*Task material:*
↓

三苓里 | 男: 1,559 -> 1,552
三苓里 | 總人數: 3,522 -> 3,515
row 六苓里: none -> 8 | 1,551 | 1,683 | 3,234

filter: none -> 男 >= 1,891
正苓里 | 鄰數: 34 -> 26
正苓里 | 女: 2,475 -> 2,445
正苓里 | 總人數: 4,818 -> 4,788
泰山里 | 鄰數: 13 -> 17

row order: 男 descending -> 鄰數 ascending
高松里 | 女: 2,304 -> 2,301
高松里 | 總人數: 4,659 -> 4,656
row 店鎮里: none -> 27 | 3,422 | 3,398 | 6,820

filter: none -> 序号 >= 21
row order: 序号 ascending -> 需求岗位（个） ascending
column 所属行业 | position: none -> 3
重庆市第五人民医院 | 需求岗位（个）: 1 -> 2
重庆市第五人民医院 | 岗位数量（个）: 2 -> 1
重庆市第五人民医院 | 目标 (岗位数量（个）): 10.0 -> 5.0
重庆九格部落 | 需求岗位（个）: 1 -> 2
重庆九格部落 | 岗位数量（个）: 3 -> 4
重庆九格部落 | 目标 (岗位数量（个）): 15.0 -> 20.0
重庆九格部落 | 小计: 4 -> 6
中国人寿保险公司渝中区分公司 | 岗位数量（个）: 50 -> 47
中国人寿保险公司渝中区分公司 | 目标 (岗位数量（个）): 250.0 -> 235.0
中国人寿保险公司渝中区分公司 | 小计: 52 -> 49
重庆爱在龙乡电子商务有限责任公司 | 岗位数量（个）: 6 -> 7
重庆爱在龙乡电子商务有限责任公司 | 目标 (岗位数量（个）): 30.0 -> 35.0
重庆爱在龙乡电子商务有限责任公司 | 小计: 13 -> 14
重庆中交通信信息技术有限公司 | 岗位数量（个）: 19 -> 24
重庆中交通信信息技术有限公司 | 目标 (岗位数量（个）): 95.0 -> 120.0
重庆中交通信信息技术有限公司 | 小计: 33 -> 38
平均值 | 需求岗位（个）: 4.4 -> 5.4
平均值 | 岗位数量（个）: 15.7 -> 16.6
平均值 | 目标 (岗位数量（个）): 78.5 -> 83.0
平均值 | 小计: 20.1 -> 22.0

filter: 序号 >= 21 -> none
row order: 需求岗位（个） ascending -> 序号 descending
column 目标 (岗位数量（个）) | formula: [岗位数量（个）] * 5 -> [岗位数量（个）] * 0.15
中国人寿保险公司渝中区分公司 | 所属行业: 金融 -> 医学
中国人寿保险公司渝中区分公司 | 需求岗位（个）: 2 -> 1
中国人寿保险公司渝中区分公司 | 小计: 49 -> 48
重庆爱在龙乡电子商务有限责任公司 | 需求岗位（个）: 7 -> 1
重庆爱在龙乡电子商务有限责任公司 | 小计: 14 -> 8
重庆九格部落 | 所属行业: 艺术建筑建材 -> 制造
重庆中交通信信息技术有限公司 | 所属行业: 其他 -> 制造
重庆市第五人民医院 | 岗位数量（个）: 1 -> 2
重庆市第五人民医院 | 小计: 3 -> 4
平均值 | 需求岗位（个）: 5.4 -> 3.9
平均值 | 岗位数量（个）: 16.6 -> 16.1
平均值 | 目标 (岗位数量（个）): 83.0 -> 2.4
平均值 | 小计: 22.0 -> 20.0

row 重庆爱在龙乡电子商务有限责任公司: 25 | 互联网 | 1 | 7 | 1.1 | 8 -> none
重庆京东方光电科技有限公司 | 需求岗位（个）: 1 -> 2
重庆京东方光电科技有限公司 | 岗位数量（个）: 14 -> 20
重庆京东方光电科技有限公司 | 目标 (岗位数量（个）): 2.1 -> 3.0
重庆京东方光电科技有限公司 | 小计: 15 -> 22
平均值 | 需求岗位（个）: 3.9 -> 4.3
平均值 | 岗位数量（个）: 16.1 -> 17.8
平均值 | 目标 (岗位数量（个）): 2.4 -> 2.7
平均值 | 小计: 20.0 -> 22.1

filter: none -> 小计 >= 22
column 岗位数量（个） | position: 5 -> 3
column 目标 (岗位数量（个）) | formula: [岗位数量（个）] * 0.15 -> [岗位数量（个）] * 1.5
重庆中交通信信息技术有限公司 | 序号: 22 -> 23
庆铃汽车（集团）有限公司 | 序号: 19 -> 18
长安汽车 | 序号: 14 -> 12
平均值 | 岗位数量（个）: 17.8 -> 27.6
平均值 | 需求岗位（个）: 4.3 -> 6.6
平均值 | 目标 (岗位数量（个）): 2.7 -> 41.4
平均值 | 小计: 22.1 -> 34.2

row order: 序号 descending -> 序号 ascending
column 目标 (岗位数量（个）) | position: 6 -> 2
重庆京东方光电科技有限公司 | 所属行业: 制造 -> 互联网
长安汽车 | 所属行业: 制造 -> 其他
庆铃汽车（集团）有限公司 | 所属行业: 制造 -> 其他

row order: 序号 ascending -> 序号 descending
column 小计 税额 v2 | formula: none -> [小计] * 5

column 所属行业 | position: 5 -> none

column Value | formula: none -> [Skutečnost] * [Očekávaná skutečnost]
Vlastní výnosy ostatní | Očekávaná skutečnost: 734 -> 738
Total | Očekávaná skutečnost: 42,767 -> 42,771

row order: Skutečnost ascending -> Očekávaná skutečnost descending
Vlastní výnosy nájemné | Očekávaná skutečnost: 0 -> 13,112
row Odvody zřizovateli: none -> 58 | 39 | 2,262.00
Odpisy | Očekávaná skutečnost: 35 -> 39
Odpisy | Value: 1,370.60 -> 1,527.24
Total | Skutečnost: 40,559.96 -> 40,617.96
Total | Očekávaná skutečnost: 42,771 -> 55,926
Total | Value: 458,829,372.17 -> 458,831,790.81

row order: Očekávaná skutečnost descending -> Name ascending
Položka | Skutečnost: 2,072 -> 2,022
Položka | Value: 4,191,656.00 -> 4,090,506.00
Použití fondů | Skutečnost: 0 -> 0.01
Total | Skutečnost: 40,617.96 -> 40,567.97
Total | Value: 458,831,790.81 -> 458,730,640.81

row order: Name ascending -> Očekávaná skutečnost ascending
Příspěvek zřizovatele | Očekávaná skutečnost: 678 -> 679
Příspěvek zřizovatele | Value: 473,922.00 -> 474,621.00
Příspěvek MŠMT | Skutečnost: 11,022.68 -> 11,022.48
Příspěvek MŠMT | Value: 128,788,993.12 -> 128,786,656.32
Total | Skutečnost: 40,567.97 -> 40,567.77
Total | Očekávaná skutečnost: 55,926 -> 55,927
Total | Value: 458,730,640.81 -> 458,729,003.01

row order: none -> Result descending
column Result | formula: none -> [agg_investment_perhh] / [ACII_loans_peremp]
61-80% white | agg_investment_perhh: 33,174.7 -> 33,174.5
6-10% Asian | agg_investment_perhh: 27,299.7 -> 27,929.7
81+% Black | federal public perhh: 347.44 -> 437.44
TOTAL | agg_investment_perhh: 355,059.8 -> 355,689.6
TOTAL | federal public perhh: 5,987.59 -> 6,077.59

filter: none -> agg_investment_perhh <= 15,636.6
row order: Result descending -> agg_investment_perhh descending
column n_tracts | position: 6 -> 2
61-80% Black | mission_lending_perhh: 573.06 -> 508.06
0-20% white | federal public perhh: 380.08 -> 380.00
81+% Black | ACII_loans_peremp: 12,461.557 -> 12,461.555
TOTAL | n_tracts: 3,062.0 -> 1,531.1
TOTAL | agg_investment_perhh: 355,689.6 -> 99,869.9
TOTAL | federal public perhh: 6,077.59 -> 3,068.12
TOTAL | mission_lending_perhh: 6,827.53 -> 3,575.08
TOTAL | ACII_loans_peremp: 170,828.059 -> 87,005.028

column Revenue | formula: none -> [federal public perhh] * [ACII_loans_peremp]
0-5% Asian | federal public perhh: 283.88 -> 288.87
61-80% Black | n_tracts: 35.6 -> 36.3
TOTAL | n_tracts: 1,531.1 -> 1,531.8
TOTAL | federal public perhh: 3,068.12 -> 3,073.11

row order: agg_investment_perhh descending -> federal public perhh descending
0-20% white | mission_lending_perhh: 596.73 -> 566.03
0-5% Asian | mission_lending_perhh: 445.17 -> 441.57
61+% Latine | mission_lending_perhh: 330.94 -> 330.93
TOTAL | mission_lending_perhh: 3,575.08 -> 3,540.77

↑

*Task item:* Set down, from the entries above, exactly the lines from the one with "Total | Očekávaná skutečnost: 42,771" up to and including the one with "column Result |", and no other lines.

*Solved exercise:*
Total | Očekávaná skutečnost: 42,771 -> 55,926
Total | Value: 458,829,372.17 -> 458,831,790.81

row order: Očekávaná skutečnost descending -> Name ascending
Položka | Skutečnost: 2,072 -> 2,022
Položka | Value: 4,191,656.00 -> 4,090,506.00
Použití fondů | Skutečnost: 0 -> 0.01
Total | Skutečnost: 40,617.96 -> 40,567.97
Total | Value: 458,831,790.81 -> 458,730,640.81

row order: Name ascending -> Očekávaná skutečnost ascending
Příspěvek zřizovatele | Očekávaná skutečnost: 678 -> 679
Příspěvek zřizovatele | Value: 473,922.00 -> 474,621.00
Příspěvek MŠMT | Skutečnost: 11,022.68 -> 11,022.48
Příspěvek MŠMT | Value: 128,788,993.12 -> 128,786,656.32
Total | Skutečnost: 40,567.97 -> 40,567.77
Total | Očekávaná skutečnost: 55,926 -> 55,927
Total | Value: 458,730,640.81 -> 458,729,003.01

row order: none -> Result descending
column Result | formula: none -> [agg_investment_perhh] / [ACII_loans_peremp]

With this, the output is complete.